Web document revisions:
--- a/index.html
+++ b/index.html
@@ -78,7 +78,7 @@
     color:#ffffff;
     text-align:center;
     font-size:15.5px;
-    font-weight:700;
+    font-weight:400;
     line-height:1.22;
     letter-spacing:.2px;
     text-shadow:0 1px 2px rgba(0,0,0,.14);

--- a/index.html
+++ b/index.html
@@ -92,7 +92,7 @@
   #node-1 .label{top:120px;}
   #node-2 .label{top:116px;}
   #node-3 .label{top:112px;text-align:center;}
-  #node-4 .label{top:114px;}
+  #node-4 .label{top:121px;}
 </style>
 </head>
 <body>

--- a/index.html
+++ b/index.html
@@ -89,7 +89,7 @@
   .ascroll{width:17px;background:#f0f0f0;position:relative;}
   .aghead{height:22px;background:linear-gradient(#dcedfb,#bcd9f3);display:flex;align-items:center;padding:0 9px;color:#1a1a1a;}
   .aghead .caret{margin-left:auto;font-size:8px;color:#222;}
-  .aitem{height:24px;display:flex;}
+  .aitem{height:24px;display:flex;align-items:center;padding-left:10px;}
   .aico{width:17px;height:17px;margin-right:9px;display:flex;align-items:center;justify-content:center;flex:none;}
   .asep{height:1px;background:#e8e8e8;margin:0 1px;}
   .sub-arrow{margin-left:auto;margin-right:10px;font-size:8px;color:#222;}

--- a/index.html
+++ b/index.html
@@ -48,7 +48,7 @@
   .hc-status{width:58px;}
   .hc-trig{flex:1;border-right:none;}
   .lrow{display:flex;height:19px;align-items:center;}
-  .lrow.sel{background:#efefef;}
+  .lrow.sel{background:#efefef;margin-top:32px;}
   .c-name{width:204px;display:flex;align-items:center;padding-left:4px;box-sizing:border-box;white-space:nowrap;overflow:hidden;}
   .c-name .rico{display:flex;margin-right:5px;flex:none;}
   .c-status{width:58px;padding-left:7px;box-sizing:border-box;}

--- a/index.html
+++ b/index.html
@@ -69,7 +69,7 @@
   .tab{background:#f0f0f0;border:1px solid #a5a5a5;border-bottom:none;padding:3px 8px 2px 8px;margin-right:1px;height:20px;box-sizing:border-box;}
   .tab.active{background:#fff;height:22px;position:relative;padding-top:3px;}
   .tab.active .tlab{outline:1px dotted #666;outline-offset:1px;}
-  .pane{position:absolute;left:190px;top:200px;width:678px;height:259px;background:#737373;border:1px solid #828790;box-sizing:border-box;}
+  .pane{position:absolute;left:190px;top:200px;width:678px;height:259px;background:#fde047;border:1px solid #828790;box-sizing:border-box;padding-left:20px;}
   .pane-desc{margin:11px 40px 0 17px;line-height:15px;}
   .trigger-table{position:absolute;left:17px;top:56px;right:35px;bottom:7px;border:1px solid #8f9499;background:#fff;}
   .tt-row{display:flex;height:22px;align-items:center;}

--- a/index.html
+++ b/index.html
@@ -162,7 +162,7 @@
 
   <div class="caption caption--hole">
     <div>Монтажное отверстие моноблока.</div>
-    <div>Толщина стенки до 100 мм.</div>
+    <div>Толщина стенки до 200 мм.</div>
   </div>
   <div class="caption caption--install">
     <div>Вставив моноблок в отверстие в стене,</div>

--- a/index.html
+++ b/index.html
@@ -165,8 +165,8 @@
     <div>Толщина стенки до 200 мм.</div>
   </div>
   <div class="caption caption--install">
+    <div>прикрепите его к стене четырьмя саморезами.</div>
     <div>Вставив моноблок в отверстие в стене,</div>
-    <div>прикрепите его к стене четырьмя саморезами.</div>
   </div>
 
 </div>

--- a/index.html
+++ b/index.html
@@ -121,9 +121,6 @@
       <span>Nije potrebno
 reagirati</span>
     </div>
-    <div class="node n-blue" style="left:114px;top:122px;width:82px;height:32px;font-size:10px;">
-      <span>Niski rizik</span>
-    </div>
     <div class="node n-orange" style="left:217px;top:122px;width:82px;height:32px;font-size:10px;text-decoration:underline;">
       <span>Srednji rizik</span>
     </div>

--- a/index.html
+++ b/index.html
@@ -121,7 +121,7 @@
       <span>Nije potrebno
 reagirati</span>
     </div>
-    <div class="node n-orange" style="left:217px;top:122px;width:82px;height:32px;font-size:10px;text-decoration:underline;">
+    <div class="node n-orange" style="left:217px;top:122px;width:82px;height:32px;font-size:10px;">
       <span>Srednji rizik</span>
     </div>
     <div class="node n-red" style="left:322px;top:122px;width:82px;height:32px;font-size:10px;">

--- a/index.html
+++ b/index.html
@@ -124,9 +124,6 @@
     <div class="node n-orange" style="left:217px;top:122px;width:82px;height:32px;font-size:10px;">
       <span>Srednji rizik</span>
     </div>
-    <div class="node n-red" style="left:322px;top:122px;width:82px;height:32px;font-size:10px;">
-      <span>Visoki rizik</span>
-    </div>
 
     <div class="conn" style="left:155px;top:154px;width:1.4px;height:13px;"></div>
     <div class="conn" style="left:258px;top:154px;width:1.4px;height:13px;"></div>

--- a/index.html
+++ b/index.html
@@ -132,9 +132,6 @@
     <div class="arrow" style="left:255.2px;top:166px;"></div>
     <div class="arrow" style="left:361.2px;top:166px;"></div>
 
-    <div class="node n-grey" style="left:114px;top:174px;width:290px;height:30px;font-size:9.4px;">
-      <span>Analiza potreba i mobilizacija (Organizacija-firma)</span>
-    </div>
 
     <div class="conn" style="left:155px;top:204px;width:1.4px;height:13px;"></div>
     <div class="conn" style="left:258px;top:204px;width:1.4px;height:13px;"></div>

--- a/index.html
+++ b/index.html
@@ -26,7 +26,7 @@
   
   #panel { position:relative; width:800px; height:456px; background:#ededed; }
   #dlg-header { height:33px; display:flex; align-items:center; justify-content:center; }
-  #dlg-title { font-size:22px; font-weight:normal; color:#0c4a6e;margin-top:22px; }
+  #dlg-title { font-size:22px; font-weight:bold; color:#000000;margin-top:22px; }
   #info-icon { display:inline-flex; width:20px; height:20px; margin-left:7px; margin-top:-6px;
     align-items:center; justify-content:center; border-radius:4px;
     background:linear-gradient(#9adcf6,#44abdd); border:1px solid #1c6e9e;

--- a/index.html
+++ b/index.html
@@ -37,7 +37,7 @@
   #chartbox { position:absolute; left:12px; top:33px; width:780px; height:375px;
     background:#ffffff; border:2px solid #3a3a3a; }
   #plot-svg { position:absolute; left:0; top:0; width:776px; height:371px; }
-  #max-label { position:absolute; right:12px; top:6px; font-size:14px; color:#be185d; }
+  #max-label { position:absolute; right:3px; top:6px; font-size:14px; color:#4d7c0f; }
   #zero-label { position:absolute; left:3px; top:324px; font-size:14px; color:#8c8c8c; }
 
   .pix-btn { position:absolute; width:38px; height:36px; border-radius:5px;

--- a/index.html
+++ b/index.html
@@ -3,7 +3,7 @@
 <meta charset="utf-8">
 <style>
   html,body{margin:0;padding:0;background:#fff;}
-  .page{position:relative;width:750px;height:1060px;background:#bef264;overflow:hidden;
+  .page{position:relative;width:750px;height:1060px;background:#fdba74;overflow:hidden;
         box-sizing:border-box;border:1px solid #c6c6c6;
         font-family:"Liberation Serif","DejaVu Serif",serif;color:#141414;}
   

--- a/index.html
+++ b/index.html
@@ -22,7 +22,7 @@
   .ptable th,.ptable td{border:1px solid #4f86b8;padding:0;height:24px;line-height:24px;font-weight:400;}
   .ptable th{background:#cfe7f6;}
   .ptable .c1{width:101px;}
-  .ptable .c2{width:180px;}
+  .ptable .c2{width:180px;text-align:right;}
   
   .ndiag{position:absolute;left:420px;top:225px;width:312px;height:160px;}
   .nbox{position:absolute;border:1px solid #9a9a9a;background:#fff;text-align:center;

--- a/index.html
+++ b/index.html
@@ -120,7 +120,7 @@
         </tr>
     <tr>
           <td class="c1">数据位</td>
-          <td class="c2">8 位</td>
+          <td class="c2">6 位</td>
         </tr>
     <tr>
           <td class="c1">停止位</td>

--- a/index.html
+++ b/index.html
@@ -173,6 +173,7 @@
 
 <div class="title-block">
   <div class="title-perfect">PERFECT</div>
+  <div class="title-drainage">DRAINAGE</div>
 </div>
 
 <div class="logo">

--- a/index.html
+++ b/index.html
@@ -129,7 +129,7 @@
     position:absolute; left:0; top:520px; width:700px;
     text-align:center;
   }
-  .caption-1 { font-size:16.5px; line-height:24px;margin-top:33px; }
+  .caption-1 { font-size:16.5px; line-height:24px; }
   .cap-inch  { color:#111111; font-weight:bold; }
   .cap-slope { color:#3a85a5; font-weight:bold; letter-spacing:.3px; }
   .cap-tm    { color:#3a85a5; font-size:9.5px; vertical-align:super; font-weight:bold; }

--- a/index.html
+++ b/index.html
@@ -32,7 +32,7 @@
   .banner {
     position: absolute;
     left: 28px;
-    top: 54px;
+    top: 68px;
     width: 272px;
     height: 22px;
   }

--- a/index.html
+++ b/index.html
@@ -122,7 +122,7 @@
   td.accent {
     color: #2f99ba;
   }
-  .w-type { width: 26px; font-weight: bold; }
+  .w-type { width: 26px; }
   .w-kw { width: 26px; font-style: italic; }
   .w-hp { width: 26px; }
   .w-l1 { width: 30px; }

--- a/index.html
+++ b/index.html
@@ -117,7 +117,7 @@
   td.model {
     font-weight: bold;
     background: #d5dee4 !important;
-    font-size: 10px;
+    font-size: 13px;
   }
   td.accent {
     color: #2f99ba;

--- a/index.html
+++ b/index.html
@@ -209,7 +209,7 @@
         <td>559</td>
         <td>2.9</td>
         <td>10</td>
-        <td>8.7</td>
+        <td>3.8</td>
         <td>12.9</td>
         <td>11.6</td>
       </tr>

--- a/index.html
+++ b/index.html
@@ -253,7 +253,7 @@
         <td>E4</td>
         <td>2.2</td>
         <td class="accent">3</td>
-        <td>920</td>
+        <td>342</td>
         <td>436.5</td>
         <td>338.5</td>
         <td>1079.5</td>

WORK INSTRUCTION:
Copy out every line from the data above that has "efefef" in it.

RESULT OF THIS EXERCISE:
-  .lrow.sel{background:#efefef;}
+  .lrow.sel{background:#efefef;margin-top:32px;}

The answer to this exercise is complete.